Batuta was modelled on Venezuela's El Sistema, aiming to offer a musical education to all, particularly those from disadvantaged backgrounds who would not otherwise have the opportunity to do so. Key differences with El Sistema include the use of private as well as public finance, greater use of traditional Colombian musical instruments instead of prioritising orchestral instruments, and a greater focus on social issues and reconciliation. Its objective has been to reach the most vulnerable areas and it is especially focussed on communities that have been victims of the Colombian conflict including people forcibly displaced by the violence. This meant, for example, that the programme had to include psychotherapy and counselling for children with trauma. Former Batuta director Juan Antonio Cuellar said that "Social action is the mission; music is the tool." Helena Barreto Reyes, executive director of Filarmónica Joven de Colombia, said that "With Batuta, music is seen as a strong tool for social development and healing. It involves the families just as much as the players" while assistant conductor of the Filarmónica Joven de Colombia, Carlos Andres Botero Botero, said that "Batuta is seen as more about the journey towards performances than performance itself, living up to its slogan “Transforming lives through music”". In 2015 it was said that 65% of Batuta participants had been victims of the armed conflict.

==Educational model==
In 2018 there were about 47,000 students taking part in Batuta in 112 municipalities in all of Colombia's 32 departments and by 2020 over 500,000 children and young people had taken part in Batuta's musical programmes since its launch in 1991. After Venezuela, it is the largest such programme in the world. It focusses particularly on younger children in non-orchestral settings, who learn music through singing and the Orff approach using instruments such as percussion and recorders. Children can start in Batuta bébé at 2–6 years old, followed by playing Orff instruments from 6–14 years old; from 11 years children can learn orchestral instruments and play in orchestras. Batuta's model focusses on Colombian folk music written for Orff instruments, specifically to build national and community pride. Students play instruments and music styles associated with specific ethnic groups or regions, such as the chonto wood marimba and vallenato music, and there are student exchanges between different parts of the country. Batuta has created youth orchestras for children aged 13–18 in Bogota, Cali and Medellin. Many students have graduated from Batuta to play professionally in major orchestras in Colombia and worldwide.

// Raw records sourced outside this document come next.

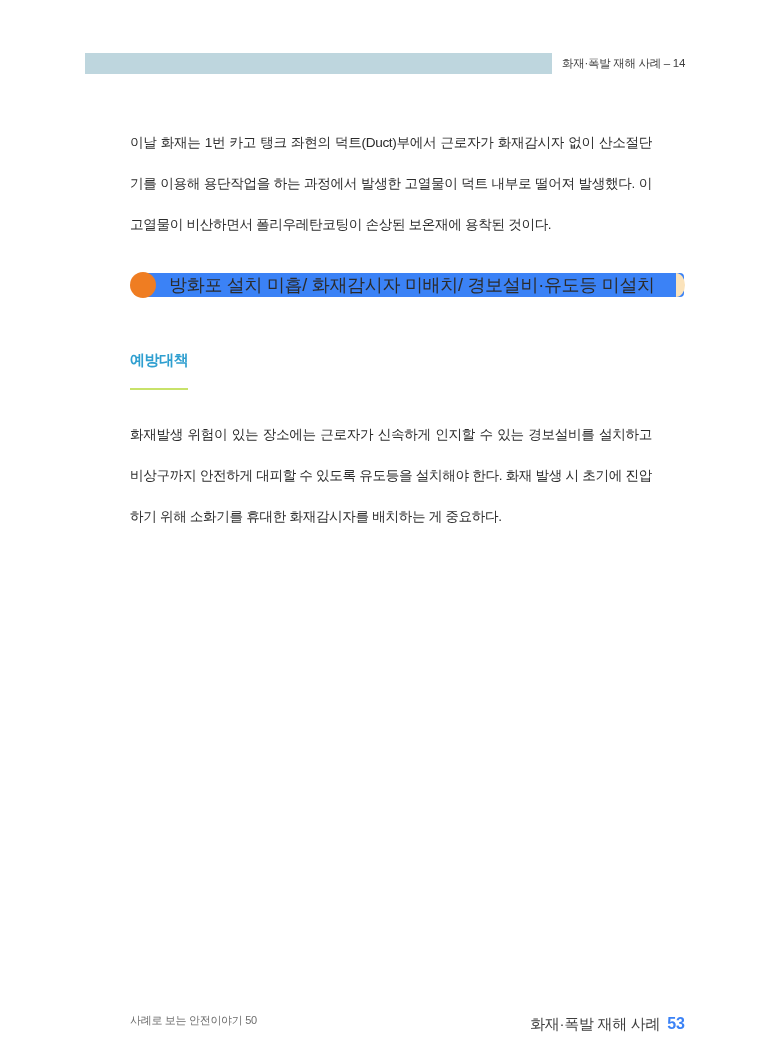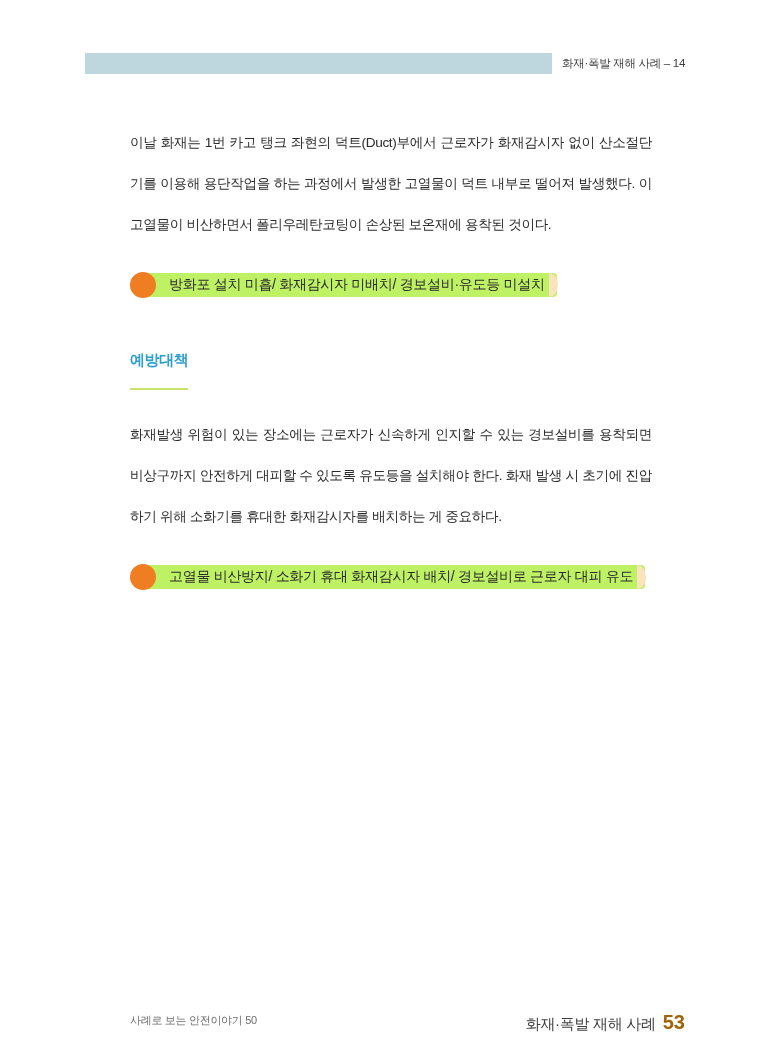--- a/index.html
+++ b/index.html
@@ -81,28 +81,28 @@
     background: #ef7d22;
     flex: 0 0 auto;
     position: relative;
     z-index: 2;
     margin-left: 0px;
   }
   .callout .bar {
     position: relative;
     margin-left: -13px;
     height: 24px;
-    background: #bef264;
+    background: #3b82f6;
     display: flex;
     align-items: center;
     padding-left: 26px;
-    padding-right: 12px;
+    padding-right: 29px;
     border-top-right-radius: 4px;
     border-bottom-right-radius: 4px;
-    font-size: 14px;
+    font-size: 18px;
     color: #2b2b2b;
     letter-spacing: -0.3px;
     white-space: nowrap;
     z-index: 1;
   }
   .callout .bar::after {
     content: "";
     position: absolute;
     right: -1px;
     top: 0;
@@ -144,23 +144,23 @@
     display: flex;
     align-items: baseline;
     gap: 7px;
   }
   .footer-right .label {
     font-size: 15px;
     color: #3d3d3d;
     letter-spacing: -0.3px;
   }
   .footer-right .pagenum {
-    font-size: 20px;
+    font-size: 16px;
     font-weight: bold;
-    color: #a16207;
+    color: #3b82f6;
   }
 </style>
 </head>
 <body>
 
 <div class="page">
 
   <div class="header">
     <div class="header-bar"></div>
     <div class="header-title">화재·폭발 재해 사례 – 14</div>
@@ -172,26 +172,22 @@
 
     <div class="callout">
       <div class="dot"></div>
       <div class="bar">방화포 설치 미흡/ 화재감시자 미배치/ 경보설비·유도등 미설치</div>
     </div>
 
     <div class="heading-wrap">
       <span class="section-heading">예방대책</span>
     </div>
 
-    <p class="para">화재발생 위험이 있는 장소에는 근로자가 신속하게 인지할 수 있는 경보설비를 용착되면 비상구까지 안전하게 대피할 수 있도록 유도등을 설치해야 한다. 화재 발생 시 초기에 진압하기 위해 소화기를 휴대한 화재감시자를 배치하는 게 중요하다.</p>
+    <p class="para">화재발생 위험이 있는 장소에는 근로자가 신속하게 인지할 수 있는 경보설비를 설치하고 비상구까지 안전하게 대피할 수 있도록 유도등을 설치해야 한다. 화재 발생 시 초기에 진압하기 위해 소화기를 휴대한 화재감시자를 배치하는 게 중요하다.</p>
 
-    <div class="callout">
-      <div class="dot"></div>
-      <div class="bar">고열물 비산방지/ 소화기 휴대 화재감시자 배치/ 경보설비로 근로자 대피 유도</div>
-    </div>
 
   </div>
 
   <div class="footer-left">사례로 보는 안전이야기 50</div>
 
   <div class="footer-right">
     <span class="label">화재·폭발 재해 사례</span>
     <span class="pagenum">53</span>
   </div>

==Colombian Youth Philharmonic==

The Colombian Youth Philharmonic (Filarmónica Joven de Colombia) was established in 2009 for young people aged 16 to 24, through cooperation with Batuta and the Youth Orchestra of the Americas and also with support from the Fundación Bolivar Davivienda. 80% of the orchestra's musicians come from Batuta. The orchestra toured Europe in 2017, making its debut at Young Euro Classic and again in 2019, under the baton of Andrés Orozco-Estrada; they have also played in Miami, Houston and São Paulo. In December 2020 they performed a joint concert with the band Morat and in 2021 will be playing Das Rheingold with the National Symphony Orchestra of Colombia again under Andrés Orozco-Estrada.

The Colombian Youth Philharmonic is an associated member of the European Federation of National Youth Orchestras.

==Music for Reconciliation==
One of Batuta's key programmes is Music for Reconciliation, which is aimed at victims of the armed conflict and is entirely financed by the government. According to research carried out by the Regional Center for Coffee and Business Studies in 2008, children who participated in this programme felt that it taught them values of coexistence, produced happiness and expand their support and social networks. The programme has contributed to repairing the social fabric in families and communities. In 2017 Fundación Nacional Batuta received the Fair Saturday award for "its great commitment to the generation of spaces of reconciliation and coexistence through the use of culture and education as tools for social development, for transforming the lives of thousands of children and teenagers with music education, and for promoting the music itself as a bastion of reconciliation and construction of an inspiring future in Colombia".